Bailey played in the 2012 Challenge Cup Final defeat by Warrington at Wembley Stadium.

Bailey played in the 2012 Super League Grand Final victory over Warringtonat Old Trafford.
In 2014, Leeds held a testimonial game for Bailey against London Broncos. On 8 May 2014, he made his 300th career appearance for the Leeds club. Bailey played in the 2014 Challenge Cup Final victory over the Castleford Tigers at Wembley Stadium.

===Hull KR===
In 2015 Bailey moved to Hull Kingston Rovers. He was not fit enough to play his former club Leeds in the opening game of the season but went on to score on his début the week after. In March it was announced Bailey had been released because of personal issues after only playing one game for the club.

===Castleford Tigers===
A month later he joined the Castleford Tigers for the remainder of the season where he rejoined former coach Daryl Powell. He played six games and scored one try before being released at the end of the season.

===Warrington Wolves===
In November 2015 Warrington announced the signing of Bailey on a one-year contract for the 2016 season. There, he would play under Tony Smith again with whom he won two Grand Finals with at Leeds. Bailey publicly opened up about his struggle with depression in 2016.
He played in the 2016 Challenge Cup Final defeat by Hull F.C. at Wembley Stadium.
He played in the 2016 Super League Grand Final defeat by Wigan at Old Trafford.

===Toronto Wolfpack===
Ahead of the 2017 season, Bailey signed for newcomers to Rugby League Toronto. He made his début for the new club in an 80-0 victory over North Wales Crusaders. He then went on to play in seven more games that year and helped in securing the Wolfpack's Kingston Press League 1 triumph and subsequent promotion to the Betfred Championship. On 18 January 2018, it was reported that Bailey, along with teammates Fuifui Moimoi and David Taylor, parted ways with the club by "mutual agreement" following a preseason training camp in Portugal. It was later reported that the players had twice missed curfew during the trip.

===Workington Town===
After his departure from Toronto, Bailey joined league 1 side Workington in January 2018. After playing just six games for the Cumbrian team, Bailey was offered a chance to move up to the Championship to play for Leigh and left Workington in April 2018.

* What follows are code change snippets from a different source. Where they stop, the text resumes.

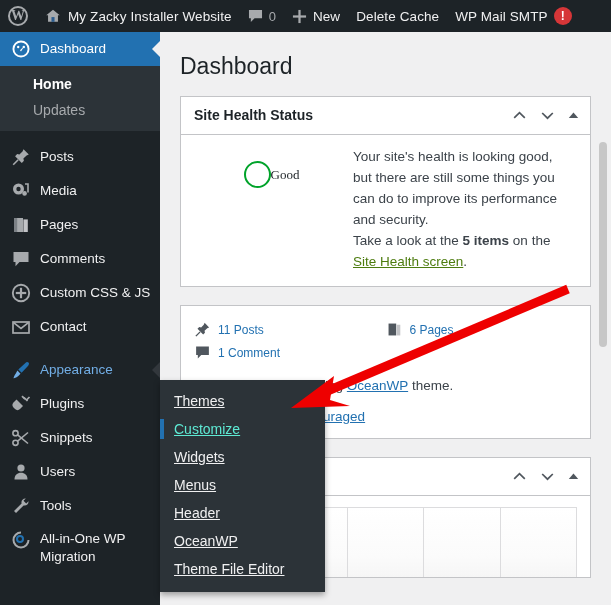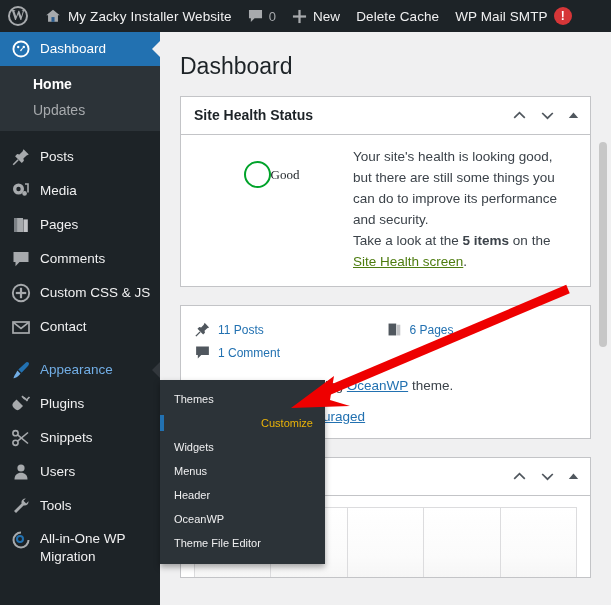"Themes" #flyout .fly-item { font-size: 11px -> 14px; text-decoration: none -> underline }
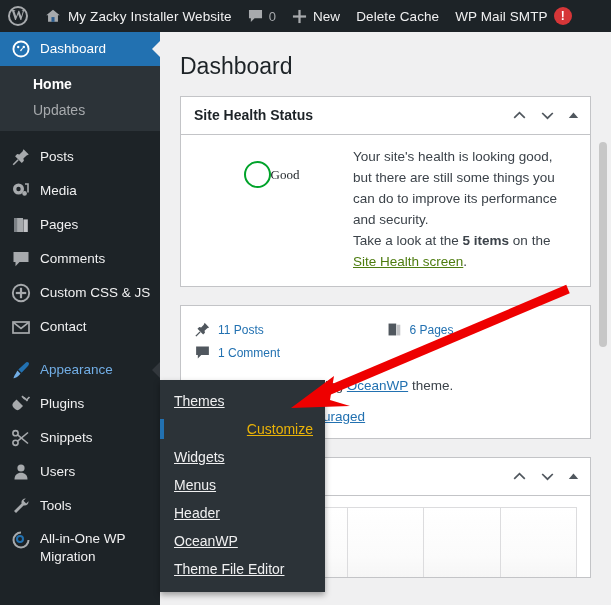"Customize" #flyout .fly-item.current { color: #eab308 -> #5eead4; text-align: right -> none }
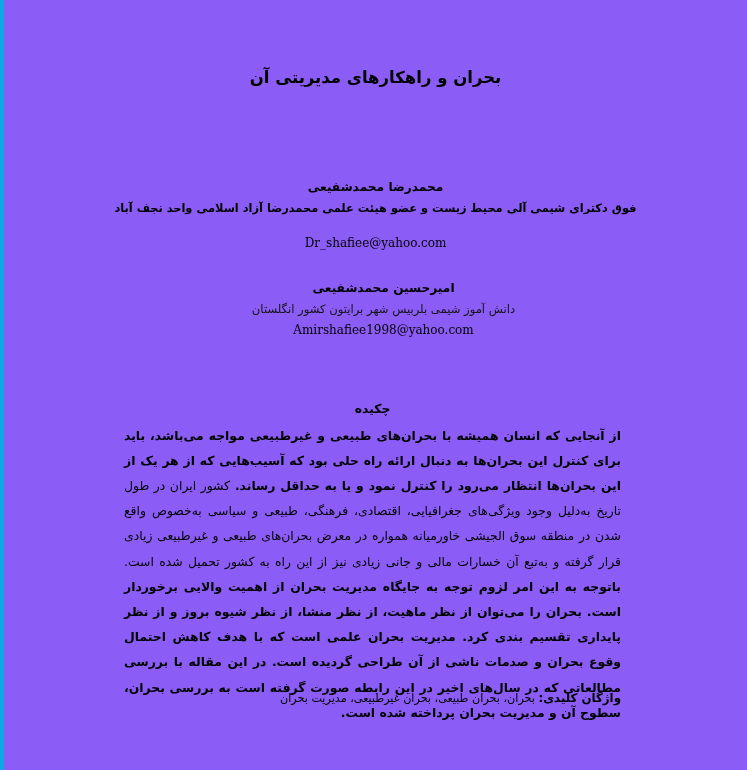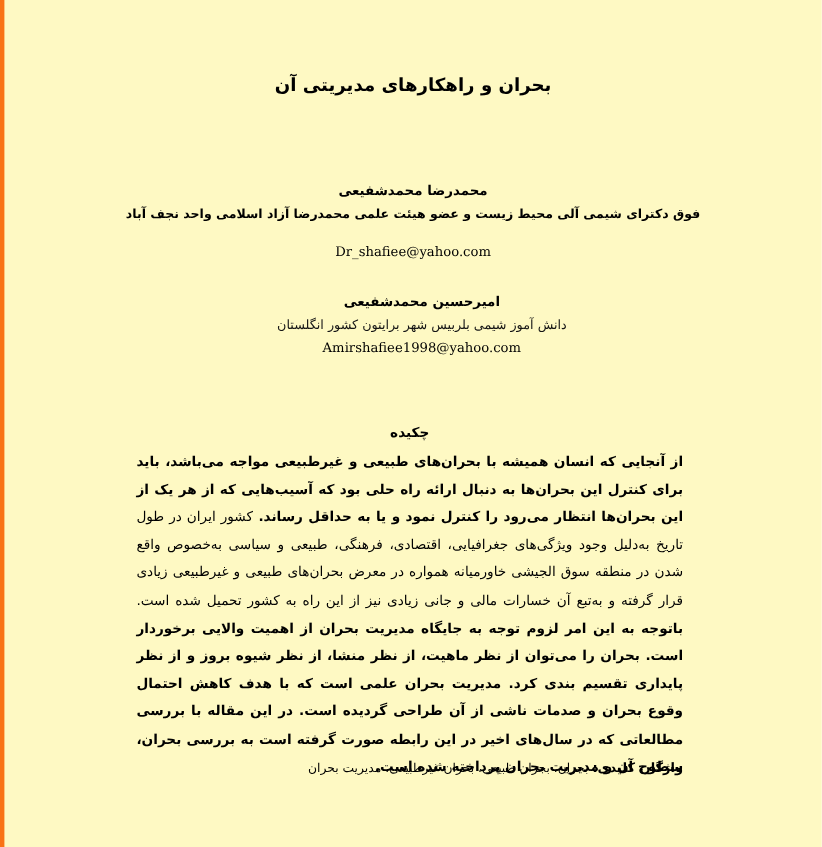"بحران و راهکارهای مدیریتی آن" .page { background: #fef9c3 -> #8b5cf6; border-left: 4px solid #f97316 -> 4px solid #0ea5e9 }
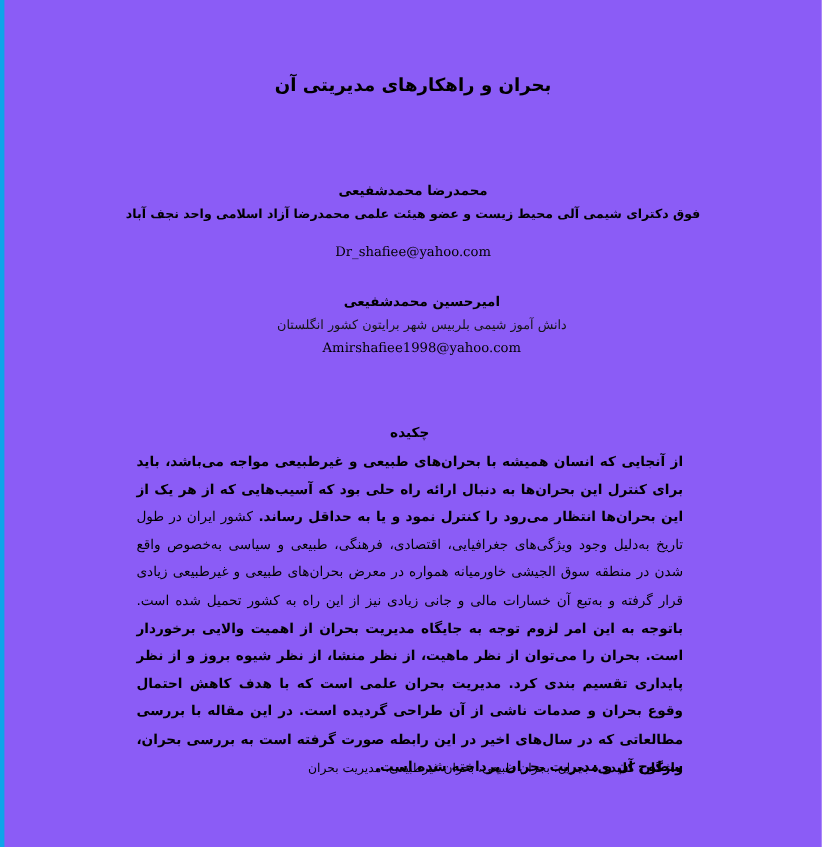"محمدرضا محمدشفیعی" .author-group { margin: 4px -> 18px }
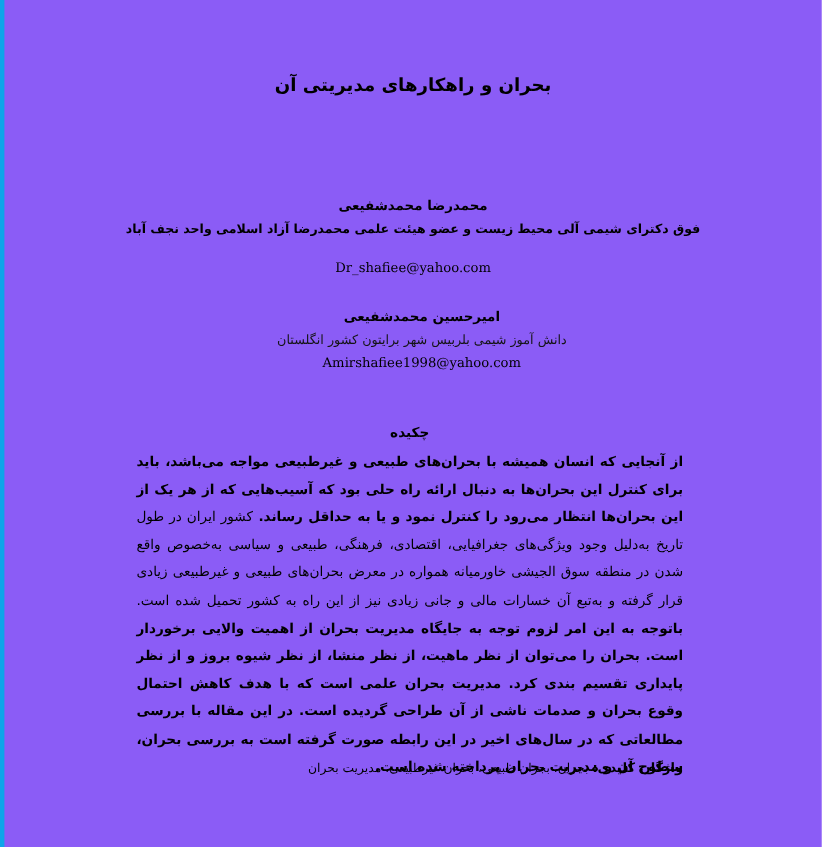"چکیده" .abstract-section { top: 384px -> 400px }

===Leigh Centurions and retirement===
Bailey joined Leigh in April 2018 and made 11 appearances for the club in the 2018 season. In November 2018, Bailey joined Featherstone Rovers on a trial contract but decided to retire from the game in February 2019 aged 35.

==Controversies==
In July 2003, he was found guilty of brawling in the street in Leeds, and was sent to a young offender institution for nine months.

Bailey played for the Leeds Rhinos as a in their 2004 Super League Grand Final victory against the Bradford Bulls. He was then selected in the Great Britain team to compete in the end of season 2004 Rugby League Tri-Nations tournament. In the final against Australia Bailey played from the interchange bench in the Lions' 44–4 loss. On 23 December 2004 the Rugby Football League fined Bailey along with Leeds' teammate Keith Senior £1,500 each after they tested positive to the banned stimulant ephedrine.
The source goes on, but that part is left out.